2. Im Rahmen der Abwägung zwischen einem Verstoß gegen § 14 StVO und einem Verstoß gegen § 1 Abs. 2 StVO ist die Haftung des Aussteigenden auf die Betriebsgefahr beschränkt, wenn die Fahrerin des parkenden Fahrzeugs auf einer gut einsehbaren Straße schon mindestens 10 Sekunden in der geöffneten Tür zu sehen ist, ohne dass sich die Unfallgegnerin besonders rücksichtslos verhalten hat (siehe zur dieser Abgrenzung das LG Saarbrücken, Urt. v. 10.11.2023 – 13 S 8/23).
Und dann wird wie folgt verteilt:
„5. Mithin ist beiden Seiten ein Verkehrsverstoß vorzuwerfen. Der der Beklagtenseite anzulastende Verkehrsverstoß überwiegt jedoch bei Abwägung der beiden Ursachenbeiträge, sodass eine Quote von 80% zu deren Lasten angemessen erscheint. Die Zeugin — war aufgrund der gut einsehbaren Straße ohne Weiteres zu erkennen.
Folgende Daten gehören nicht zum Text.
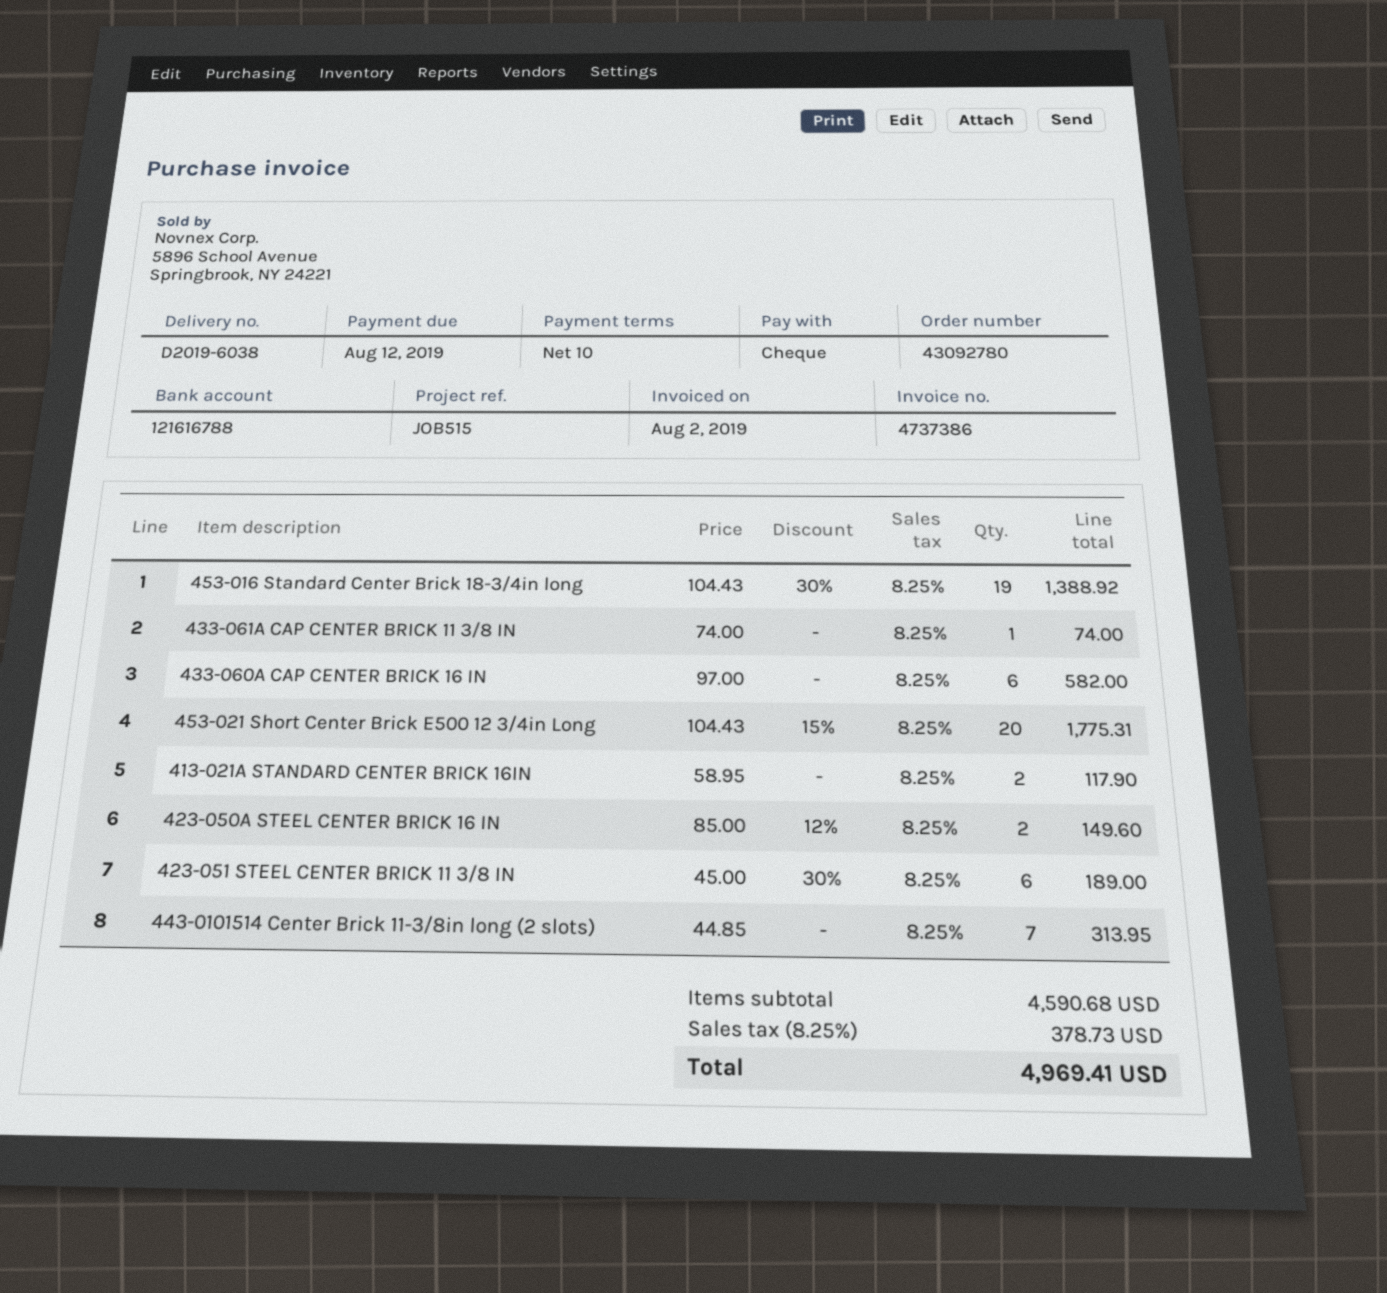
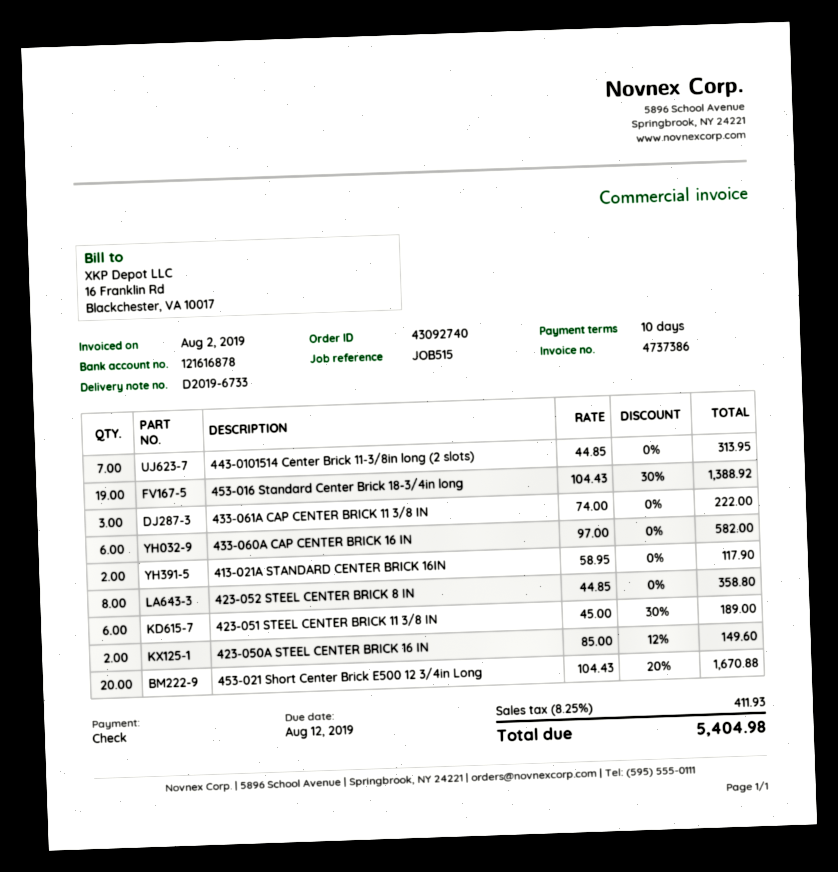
order number: 43092780 -> 43092740
delivery note number: D2019-6038 -> D2019-6733
bank account: 121616788 -> 121616878
433-061A CAP CENTER BRICK 11 3/8 IN: 1 x 74.00 = 74.00 -> 3 x 74.00 = 222.00
453-021 Short Center Brick E500 12 3/4in Long: 20 x 104.43 - 15% = 1775.31 -> 20 x 104.43 - 20% = 1670.88
423-052 STEEL CENTER BRICK 8 IN: none -> 8 x 44.85 = 358.80
tax: 8.25% = 378.73 -> 8.25% = 411.93
total: 4969.41 -> 5404.98

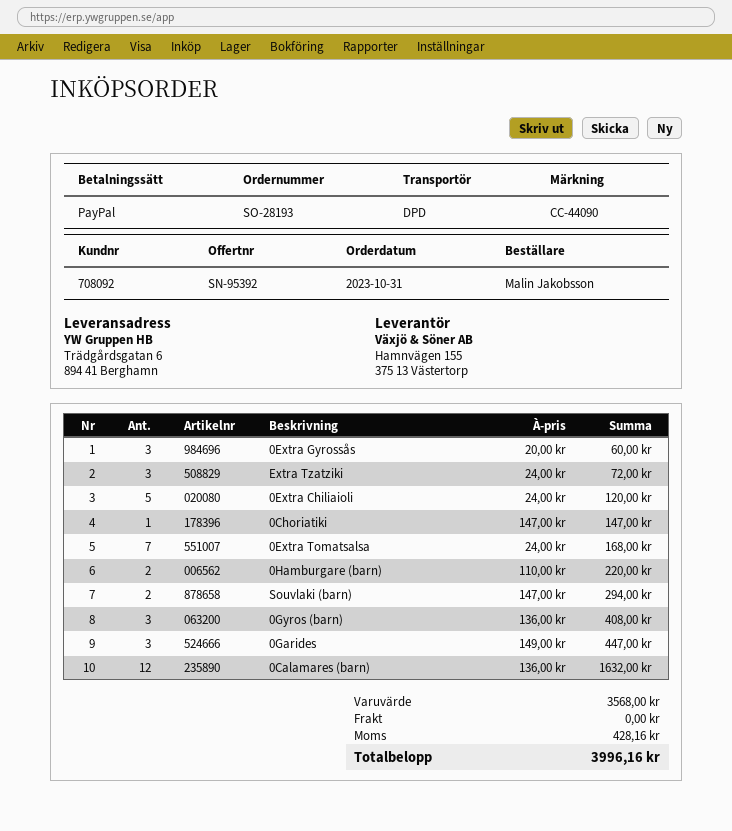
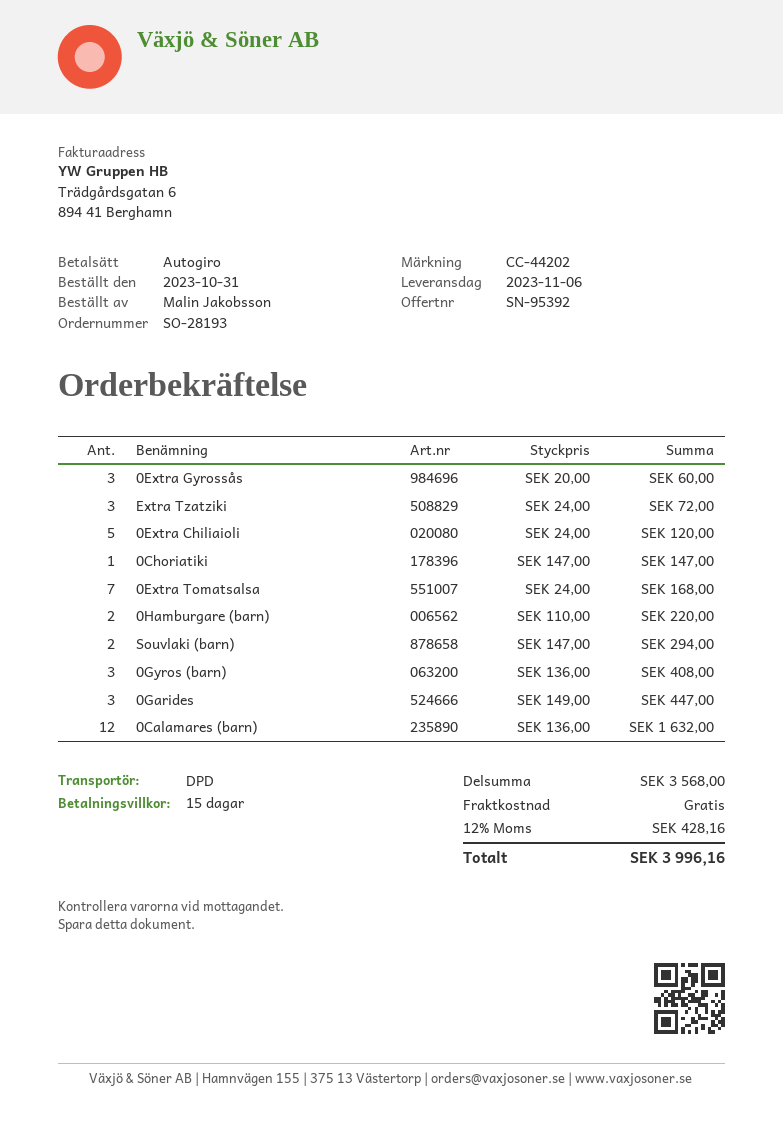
reference: CC-44090 -> CC-44202
payment method: PayPal -> direct debit

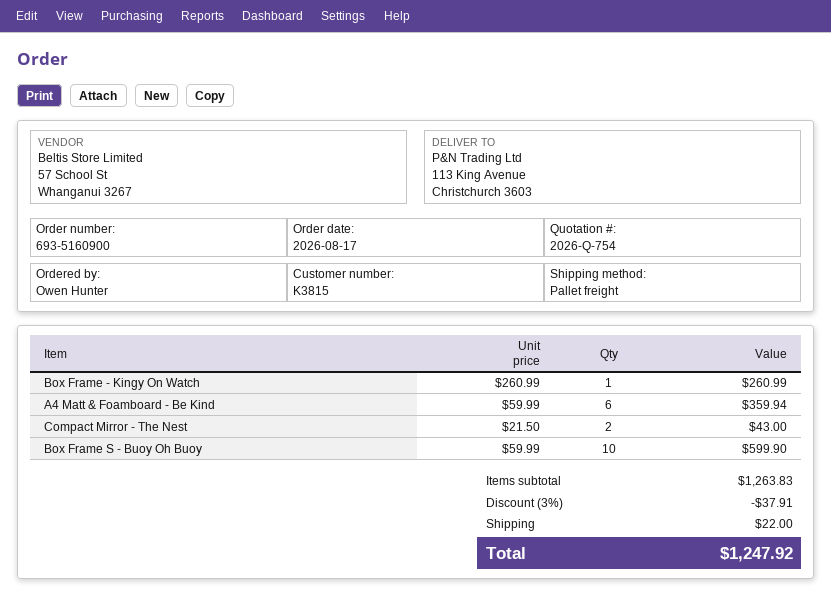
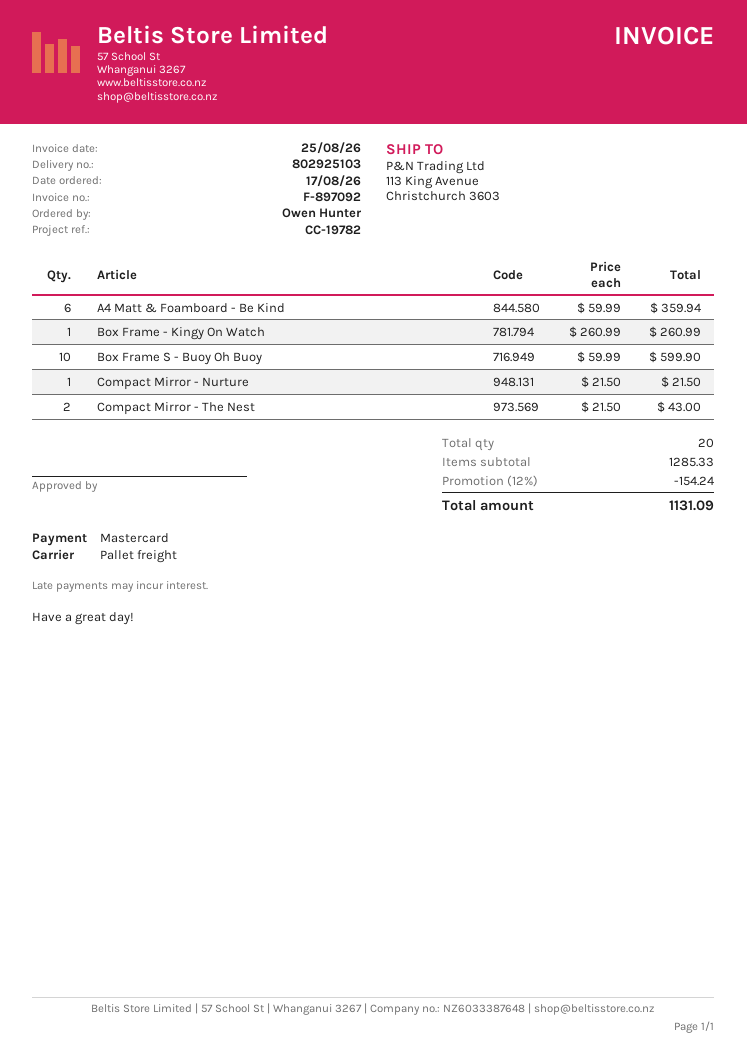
Compact Mirror - Nurture: none -> 1 x 21.50 = 21.50
subtotal: 1263.83 -> 1285.33
discount: 3% = 37.91 -> 12% = 154.24
shipping: 22.00 -> none
total: 1247.92 -> 1131.09

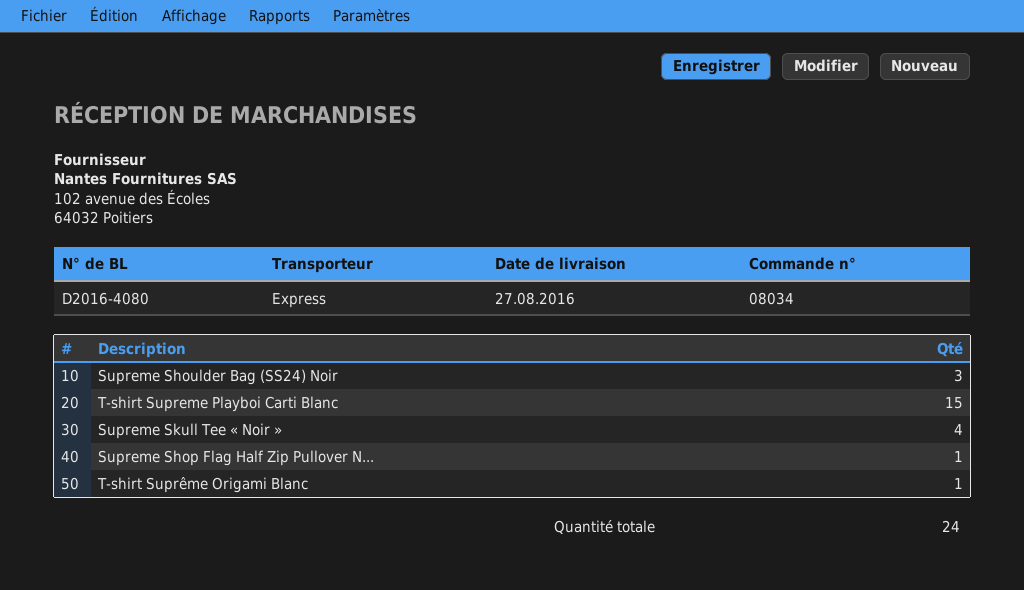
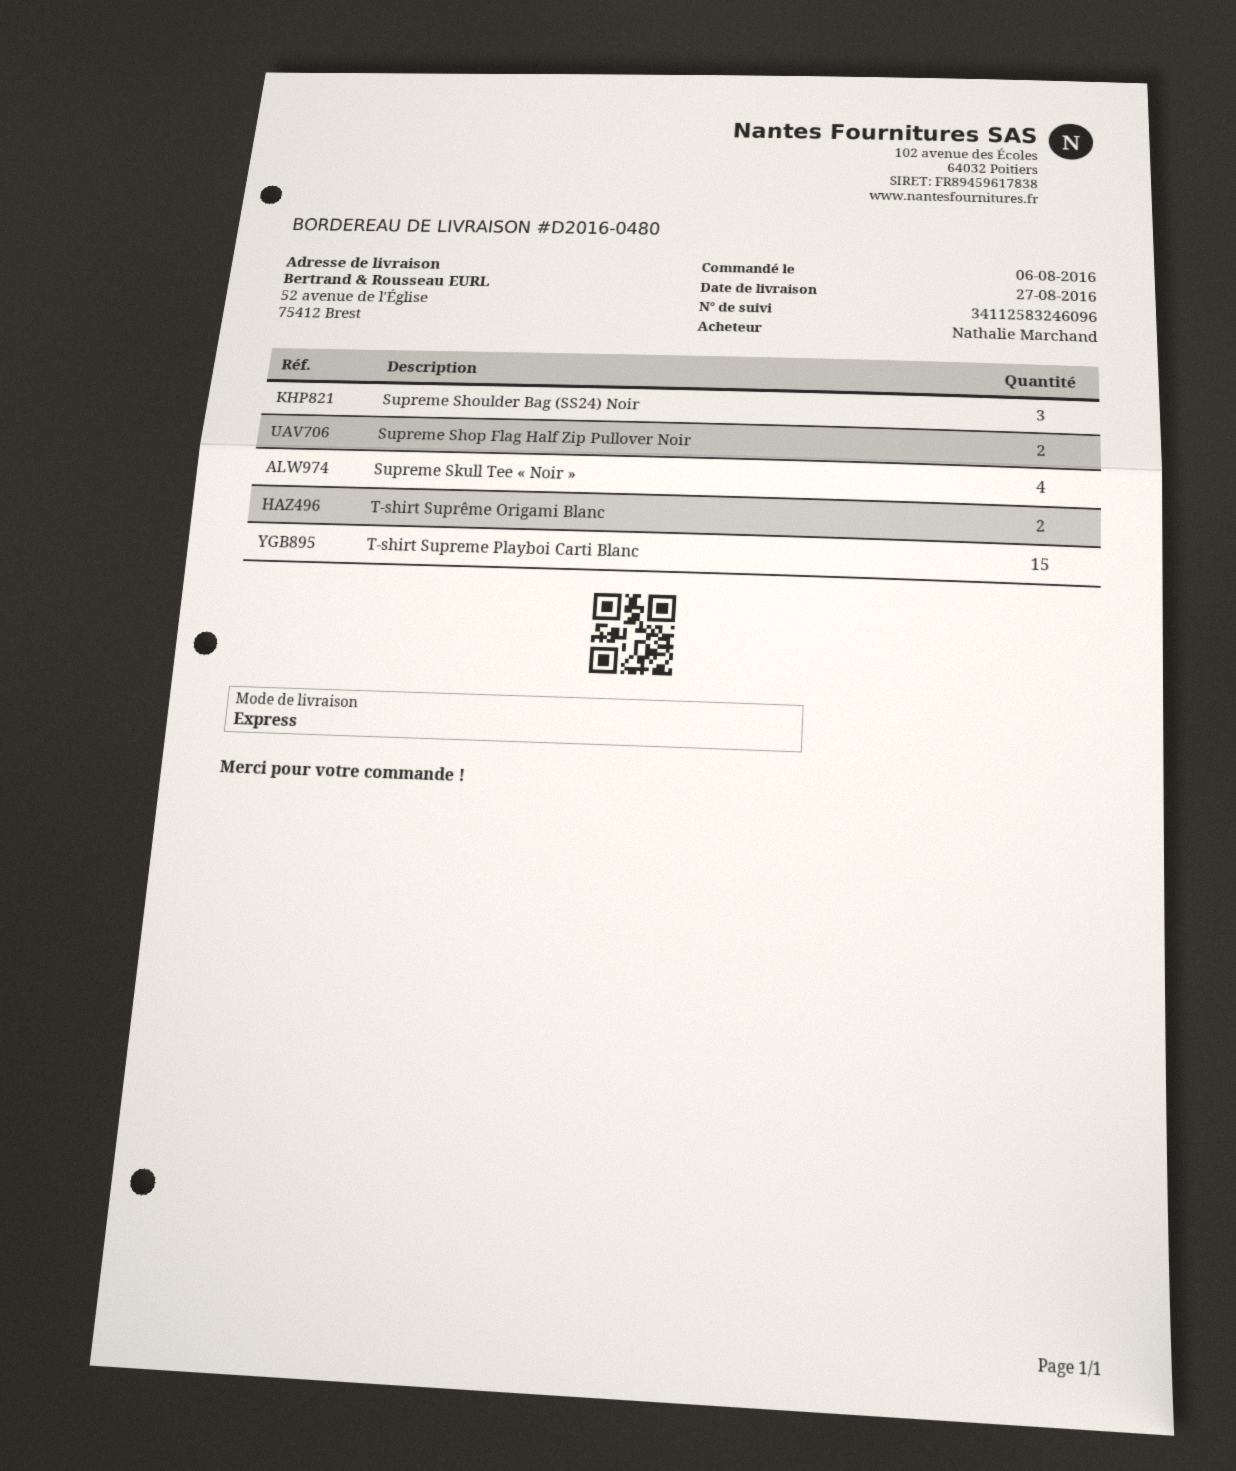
delivery note number: D2016-4080 -> D2016-0480
Supreme Shop Flag Half Zip Pullover N...: 1 -> 2
T-shirt Suprême Origami Blanc: 1 -> 2

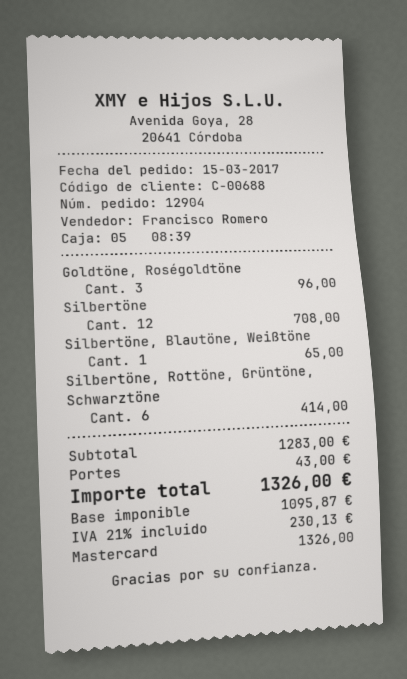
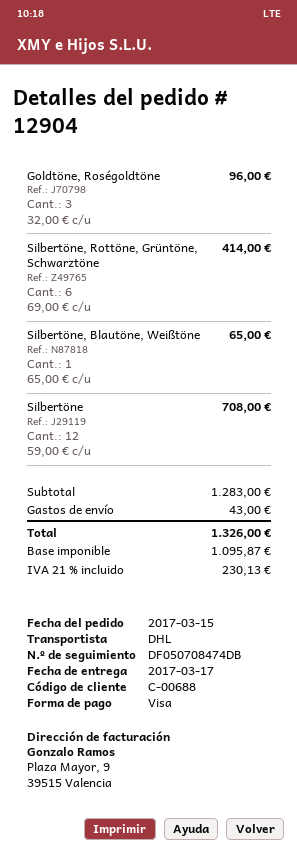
payment method: Mastercard -> Visa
Die Fahrerin des Beklagtenfahrzeugs hätte sich auch unproblematisch auf die Situation einstellen können, da der gesamte Aussteigevorgang schon mindestens 10 Sekunden andauerte, wenn sie aufmerksam gewesen wäre. Vor diesem Hintergrund ist die Haftung der Klägerseite auf die Betriebsgefahr beschränkt (vgl. Hanseatisches Oberlandesgericht in Bremen, Urteil vom 29. Mai 2008 – 2 U 19/08 –, juris, Rn. 14).